STORED DATA:
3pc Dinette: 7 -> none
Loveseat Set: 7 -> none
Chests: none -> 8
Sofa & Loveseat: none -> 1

* * *

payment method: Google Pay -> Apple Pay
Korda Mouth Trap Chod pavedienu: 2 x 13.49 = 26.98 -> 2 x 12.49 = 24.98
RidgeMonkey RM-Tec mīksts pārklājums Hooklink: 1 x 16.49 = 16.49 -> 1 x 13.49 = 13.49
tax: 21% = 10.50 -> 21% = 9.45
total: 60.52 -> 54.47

EXERCISE BRIEF: Whenever a line above has the word "none" in it, copy that line.

RESULT BELOW:
3pc Dinette: 7 -> none
Loveseat Set: 7 -> none
Chests: none -> 8
Sofa & Loveseat: none -> 1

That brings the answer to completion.